Treat Yourself: What Does Self-Care Truly Mean?

As the school year begins and classes are in session, managing the course load, extracurricular activities, and social life that comes with being a student can easily become overwhelming. The potential for academic burnout is very present with an ever evolving schedule and the vulnerable nature of teenagers. Seeking help to avoid academic burnout is a viable and healthy option, however, it proves a difficult and rarely chosen route, what with the stigma surrounding open conversation about mental health. Even despite the stigma, the so called solution teenagers receive from social media is the idea of “self-care”. But what does self care really mean?

Social media platforms are notorious for preaching many different versions of self care. In particular, Twitter is often filled with threads about treating oneself and taking care of oneself. The reality of whether or not the advice in these self care threads work is different with each person, which is understandable; however, the sum of all the different messages exist as a ‘pamper yourself with this cute / beautiful / aesthetic’ rather than the encouragement to seek true help.

Granted, while these threads should not be the end all be all of advice, they provide some temporary relief for those under lots of stress. There is absolutely no harm in going out to pet cute animals or having a disney movie night in. Certainly, the stress relief from these types of activities is relaxing, but it avoids taking the weight off of the mental toll that academic burnout brings.

More realistic threads exist, but they are few and far between. The messages that echo in them are rooted in the realization of what people do when they’re far too deep in course work. Students go days and days without showering because there’s absolutely no time when there’s a project to be finished. Why eat breakfast, lunch, or dinner when you can snack on something from McDonald’s while doing those math problems you never finished. Who has the time to clean when you have to memorize these vocab words for a quiz in AP Lit tomorrow. There’s not time at all for sleep when there’s a test to study for.

All these examples go against the grain of aesthetic that social media likes to present. So for some realistic advice: go take a bath because it’s been three days and you need it. Find a recipe that you like and cook yourself a meal, you need the calories to study hard. Pick all your clothes off the floor because that’s where your entire wardrobe is and you’ve already cried today because you tripped over a sweater and realized the cat puked on it. Take a nap to refresh yourself before getting back to work.

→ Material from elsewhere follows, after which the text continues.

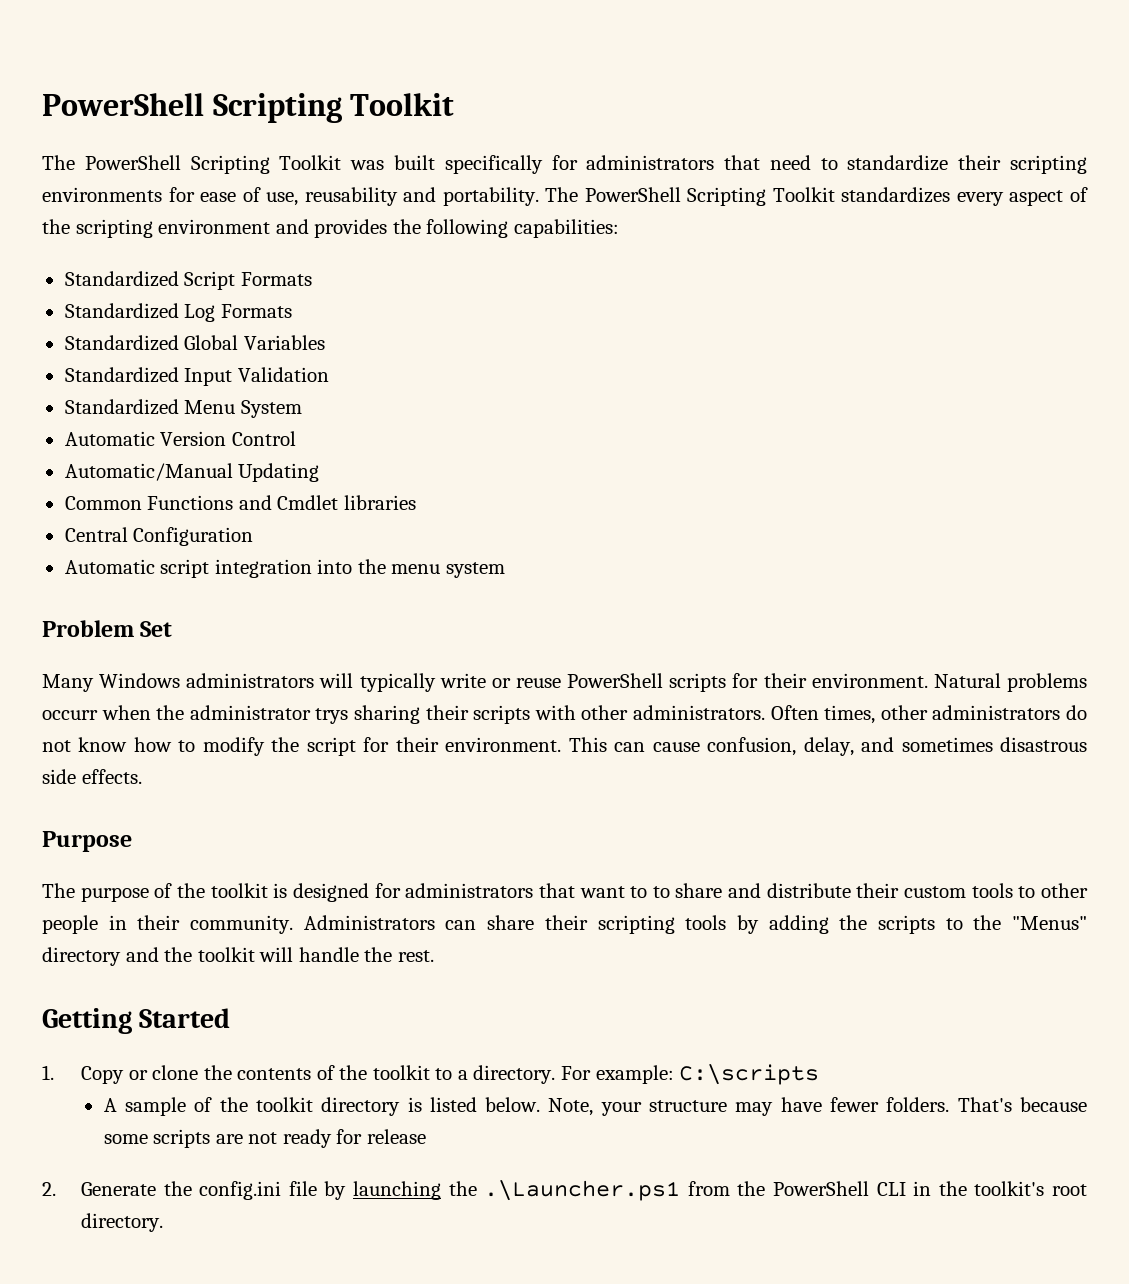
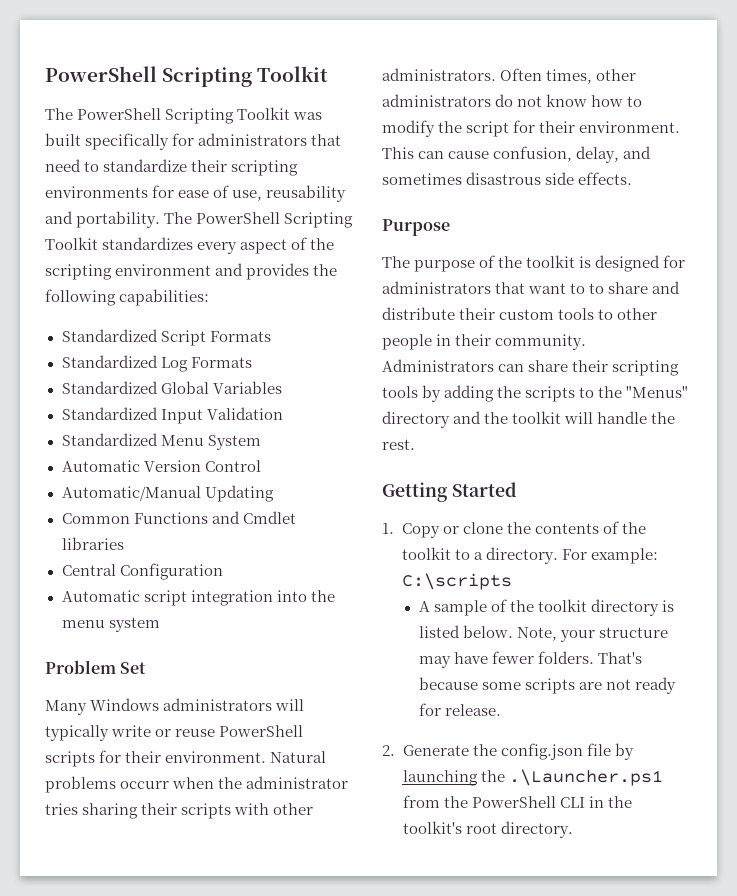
[315,708,349,724] trys -> [45,803,78,815] tries
[366,1129,426,1144] release -> [444,704,501,716] release.
[199,1181,282,1200] config.ini -> [500,743,583,760] config.json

The little things about truly taking care of yourself matters and you might even see a major difference when you make the effort of doing so. One of the most empowering types of self-care is responsibility, not the aesthetic that social media sells with its closet strung with fairy lights and lovely strawberry lotion.  When facing academic burnout, with all the responsibility of grades, friends, and coaches, taking charge by being responsible for yourself is what comes first before anyone else. Self care is rarely the lush bath bomb and $20 face masks. Sometimes it is going to be early or cancelling plans. Sometimes it is making yourself a sandwich and brushing your teeth. It is putting yourself above others and above your own expectations, to make sure that you survive.